It's important to note that this is simply misguided. It's not a norm or practice you need to follow if you want to write proper Norwegian. You are of course free to use "sten", "ben", "gren" and so on as long as they're in the dictionary, but adding the "i" does come across as more natural when speaking and is perfectly fine in any written context as well.


----------



## Dan2

NorwegianNYC said:


> If anything, "stein" (= stone), "grein" (=  branch) and "bein" (= leg) are the correct forms in Norwegian.





Cerb said:


> You are of course free to use "sten", "ben", "gren" and so on as long as they're in the dictionary, but adding the "i" does come across as more natural when speaking and is perfectly fine in any written context as well.

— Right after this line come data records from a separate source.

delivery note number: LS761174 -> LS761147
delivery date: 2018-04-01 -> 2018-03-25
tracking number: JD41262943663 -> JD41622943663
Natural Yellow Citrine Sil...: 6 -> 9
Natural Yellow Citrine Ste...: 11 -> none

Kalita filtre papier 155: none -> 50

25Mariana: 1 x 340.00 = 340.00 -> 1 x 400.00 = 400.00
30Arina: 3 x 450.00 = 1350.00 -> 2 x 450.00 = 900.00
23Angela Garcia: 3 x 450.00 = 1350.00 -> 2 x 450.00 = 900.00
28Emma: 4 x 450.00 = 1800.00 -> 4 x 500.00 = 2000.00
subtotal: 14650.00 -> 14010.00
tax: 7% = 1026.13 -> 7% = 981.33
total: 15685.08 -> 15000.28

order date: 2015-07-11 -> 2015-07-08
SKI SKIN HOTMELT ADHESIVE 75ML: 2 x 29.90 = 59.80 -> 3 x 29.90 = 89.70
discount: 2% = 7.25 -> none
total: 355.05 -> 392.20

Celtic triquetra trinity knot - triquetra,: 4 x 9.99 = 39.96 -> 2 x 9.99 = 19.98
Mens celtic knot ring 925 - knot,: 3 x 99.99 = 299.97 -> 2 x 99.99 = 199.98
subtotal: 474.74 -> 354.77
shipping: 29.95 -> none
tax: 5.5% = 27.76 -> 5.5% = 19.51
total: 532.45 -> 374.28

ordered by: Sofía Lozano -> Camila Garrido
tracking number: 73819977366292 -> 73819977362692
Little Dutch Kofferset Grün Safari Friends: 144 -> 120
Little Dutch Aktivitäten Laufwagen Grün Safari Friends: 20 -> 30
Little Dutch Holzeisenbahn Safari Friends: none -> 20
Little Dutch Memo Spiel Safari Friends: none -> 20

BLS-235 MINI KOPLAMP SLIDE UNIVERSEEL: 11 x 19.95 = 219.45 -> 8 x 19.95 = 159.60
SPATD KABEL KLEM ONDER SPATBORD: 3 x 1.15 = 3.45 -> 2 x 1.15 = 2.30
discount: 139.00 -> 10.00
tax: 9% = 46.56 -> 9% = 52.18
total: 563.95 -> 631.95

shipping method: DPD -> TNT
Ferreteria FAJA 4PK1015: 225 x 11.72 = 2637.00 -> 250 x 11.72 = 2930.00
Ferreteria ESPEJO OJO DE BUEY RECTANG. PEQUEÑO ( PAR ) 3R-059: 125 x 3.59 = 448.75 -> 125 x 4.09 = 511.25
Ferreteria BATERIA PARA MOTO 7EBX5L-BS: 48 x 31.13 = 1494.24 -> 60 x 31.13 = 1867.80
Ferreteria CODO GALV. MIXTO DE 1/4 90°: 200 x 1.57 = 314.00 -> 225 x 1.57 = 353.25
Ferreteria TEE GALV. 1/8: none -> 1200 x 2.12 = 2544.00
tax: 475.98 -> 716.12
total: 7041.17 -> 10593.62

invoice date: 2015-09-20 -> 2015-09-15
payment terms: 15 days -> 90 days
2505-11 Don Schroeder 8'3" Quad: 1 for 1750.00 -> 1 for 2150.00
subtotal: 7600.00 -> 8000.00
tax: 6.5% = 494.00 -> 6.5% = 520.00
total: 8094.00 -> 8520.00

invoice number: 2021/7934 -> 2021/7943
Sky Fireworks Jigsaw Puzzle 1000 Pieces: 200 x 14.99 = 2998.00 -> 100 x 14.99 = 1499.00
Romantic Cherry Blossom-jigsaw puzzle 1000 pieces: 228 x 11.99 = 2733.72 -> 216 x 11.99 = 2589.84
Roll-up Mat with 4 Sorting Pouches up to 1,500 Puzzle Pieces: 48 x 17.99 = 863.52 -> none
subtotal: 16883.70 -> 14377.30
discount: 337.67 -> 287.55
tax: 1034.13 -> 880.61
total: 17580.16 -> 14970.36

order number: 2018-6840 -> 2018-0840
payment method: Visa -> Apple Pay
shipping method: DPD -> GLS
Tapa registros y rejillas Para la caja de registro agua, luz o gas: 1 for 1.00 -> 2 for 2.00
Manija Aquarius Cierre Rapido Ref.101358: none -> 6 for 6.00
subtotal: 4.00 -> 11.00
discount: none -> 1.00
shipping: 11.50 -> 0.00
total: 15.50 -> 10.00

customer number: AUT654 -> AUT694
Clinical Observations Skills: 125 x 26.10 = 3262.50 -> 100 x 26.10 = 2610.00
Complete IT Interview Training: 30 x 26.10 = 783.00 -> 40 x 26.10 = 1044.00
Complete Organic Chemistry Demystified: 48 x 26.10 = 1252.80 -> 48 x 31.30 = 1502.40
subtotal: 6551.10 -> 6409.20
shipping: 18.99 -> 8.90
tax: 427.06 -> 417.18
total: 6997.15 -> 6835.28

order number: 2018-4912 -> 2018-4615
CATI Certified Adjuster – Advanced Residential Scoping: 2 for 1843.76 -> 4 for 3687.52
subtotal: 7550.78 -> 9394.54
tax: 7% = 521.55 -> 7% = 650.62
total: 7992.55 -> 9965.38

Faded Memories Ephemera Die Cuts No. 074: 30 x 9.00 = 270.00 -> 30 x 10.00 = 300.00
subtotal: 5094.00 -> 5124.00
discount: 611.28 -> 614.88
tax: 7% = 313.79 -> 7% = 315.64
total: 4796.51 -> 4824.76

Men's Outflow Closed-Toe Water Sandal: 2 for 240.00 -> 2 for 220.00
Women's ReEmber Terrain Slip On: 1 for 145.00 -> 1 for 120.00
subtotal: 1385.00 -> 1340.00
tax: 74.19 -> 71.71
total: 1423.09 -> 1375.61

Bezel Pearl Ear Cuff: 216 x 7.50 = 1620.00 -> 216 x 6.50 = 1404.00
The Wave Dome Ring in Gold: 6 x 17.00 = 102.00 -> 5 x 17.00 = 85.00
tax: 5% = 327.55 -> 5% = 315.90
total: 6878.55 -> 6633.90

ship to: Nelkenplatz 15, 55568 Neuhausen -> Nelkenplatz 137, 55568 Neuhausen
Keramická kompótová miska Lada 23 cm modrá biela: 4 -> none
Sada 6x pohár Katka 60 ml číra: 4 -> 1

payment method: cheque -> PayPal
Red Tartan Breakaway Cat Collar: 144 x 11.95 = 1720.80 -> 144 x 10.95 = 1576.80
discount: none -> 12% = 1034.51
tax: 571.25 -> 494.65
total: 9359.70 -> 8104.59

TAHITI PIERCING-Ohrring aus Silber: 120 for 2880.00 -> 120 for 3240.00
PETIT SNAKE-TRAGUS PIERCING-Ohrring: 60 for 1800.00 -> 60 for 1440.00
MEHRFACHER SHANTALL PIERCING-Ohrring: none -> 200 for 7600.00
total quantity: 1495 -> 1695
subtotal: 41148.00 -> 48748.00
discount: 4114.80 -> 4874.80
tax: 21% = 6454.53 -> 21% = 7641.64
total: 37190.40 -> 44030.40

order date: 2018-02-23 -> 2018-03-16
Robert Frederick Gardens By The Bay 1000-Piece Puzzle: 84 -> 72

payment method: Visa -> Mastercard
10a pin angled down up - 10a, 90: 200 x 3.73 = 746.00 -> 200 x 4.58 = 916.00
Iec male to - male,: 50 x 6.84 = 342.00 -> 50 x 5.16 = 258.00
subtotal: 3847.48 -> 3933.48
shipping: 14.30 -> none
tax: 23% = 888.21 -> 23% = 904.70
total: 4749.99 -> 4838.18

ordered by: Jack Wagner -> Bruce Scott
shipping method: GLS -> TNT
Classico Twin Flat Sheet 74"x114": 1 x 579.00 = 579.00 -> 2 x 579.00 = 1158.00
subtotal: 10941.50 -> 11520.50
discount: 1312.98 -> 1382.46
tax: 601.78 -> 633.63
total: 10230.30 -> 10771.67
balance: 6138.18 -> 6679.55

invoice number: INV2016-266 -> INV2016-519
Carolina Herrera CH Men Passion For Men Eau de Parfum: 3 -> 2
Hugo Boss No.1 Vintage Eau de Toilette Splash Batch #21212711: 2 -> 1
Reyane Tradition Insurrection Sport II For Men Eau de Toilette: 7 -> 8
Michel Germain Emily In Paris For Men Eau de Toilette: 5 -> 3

Given the situation regarding these three words, one might think the same applies to "en" vs "ein".  But I get the impression that "ein" is distinctly Nynorsk and that even people who use stein/grein/bein (i.e., most Norwegians) will use "en" unless they follow the Nynorsk written conventions or speak a specific dialect in which "ein" is used.  Is that correct?

Thanks!


----------



## NorwegianNYC

The case of "en/ein" is along the same line, but even less predictable. A number of dialects using "ein" (i.e. nynorsk) will not necessarily pronounce it that way. Both "en" and "æn" (even "enn" and "ænn") may be heard. Likewise, several dialect using the bokmål standard will pronounce it "ein" or "æin". Sometimes the articles are rendered "enj/ennj", "ænj/ænnj", "einj/æinj" (i.e. palatalization).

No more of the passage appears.